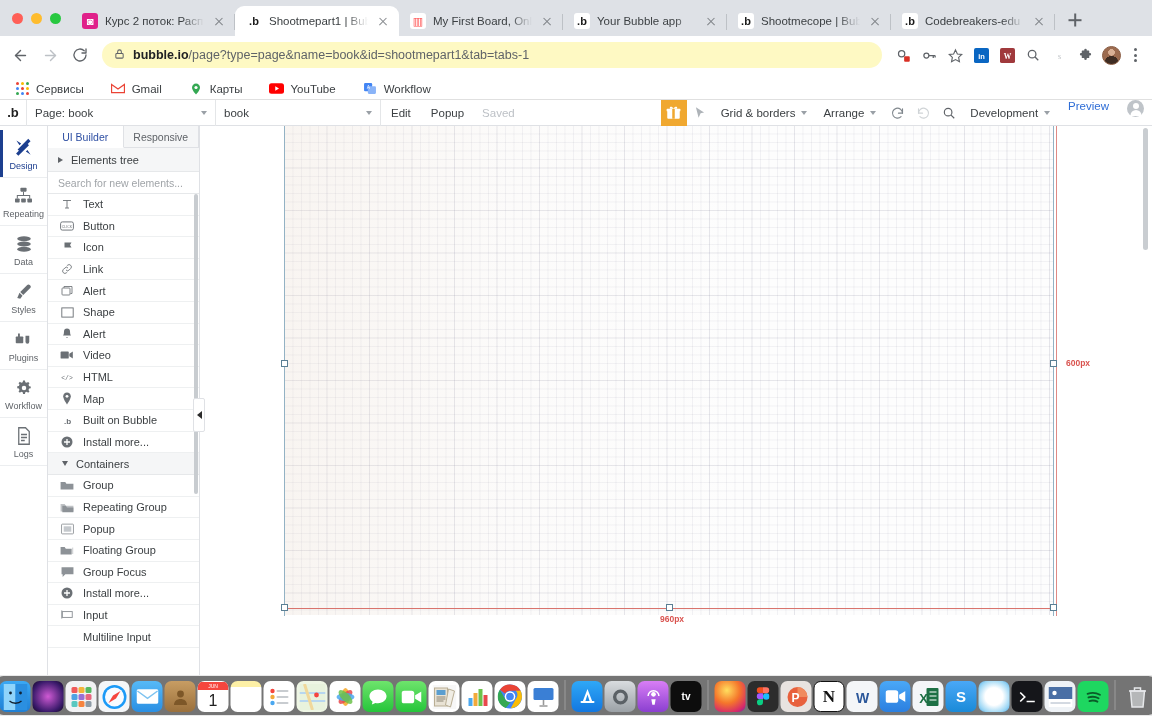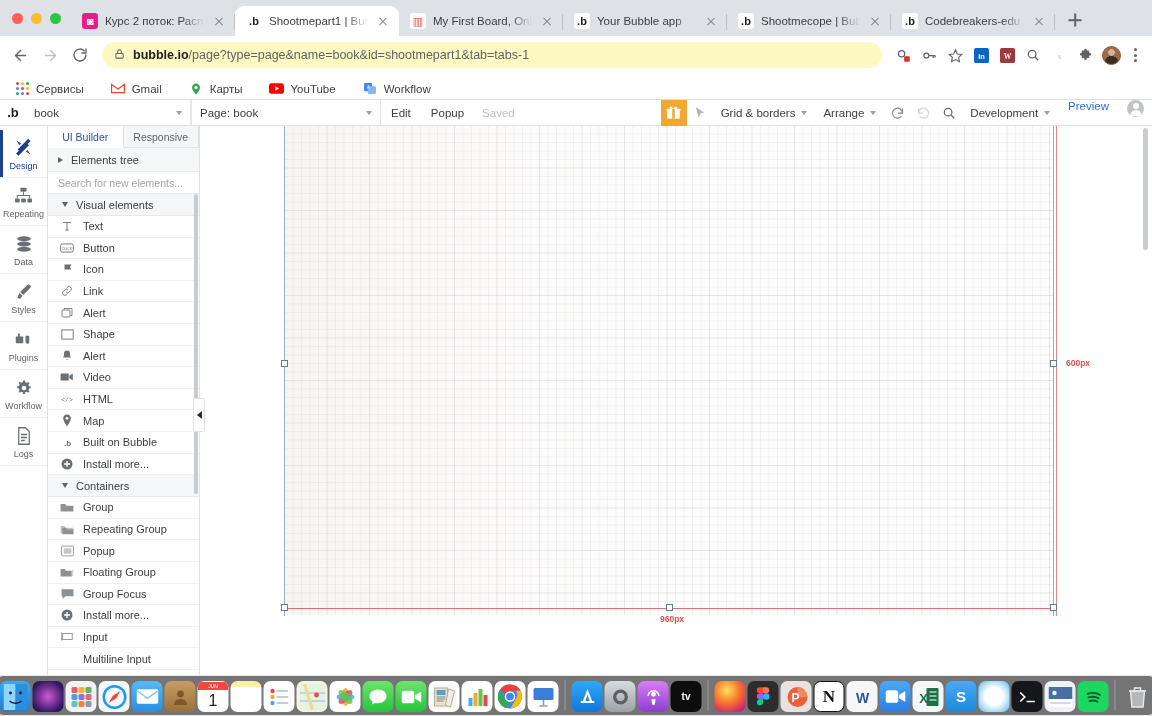--- a/index.html
+++ b/index.html
@@ -347,12 +347,12 @@
 
     <div class="ed-toolbar">
       <span class="ed-logo">.b</span>
+      <div class="sel" style="width:190px">
+        <span>Page: book</span>
+        <span class="caret"></span>
+      </div>
       <div class="sel" style="width:165px;border-left:none">
         <span>book</span>
-        <span class="caret"></span>
-      </div>
-      <div class="sel" style="width:190px">
-        <span>Page: book</span>
         <span class="caret"></span>
       </div>
       <span class="tb-link">Edit</span>

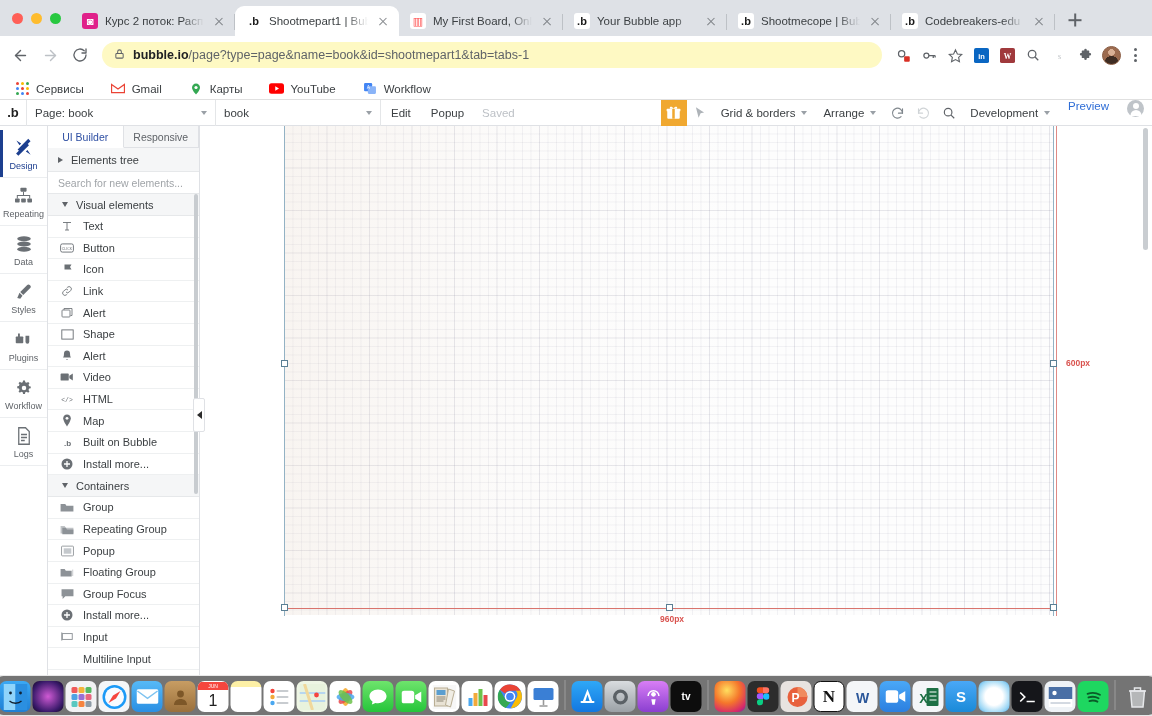--- a/index.html
+++ b/index.html
@@ -499,10 +499,6 @@
 
         <div class="plist">
 
-          <div class="sec-head">
-            <span class="tri-d"></span>
-            <span>Visual elements</span>
-          </div>
 
           <div class="el-row">
             <span class="el-ico">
========================================================================
• [EXERCISE REQUIREMENTS]: The required answer is each line of the data in which the word "caret" appears.

• [FINISHED EXERCISE]:
+        <span class="caret"></span>
-        <span class="caret"></span>
         <span class="caret"></span>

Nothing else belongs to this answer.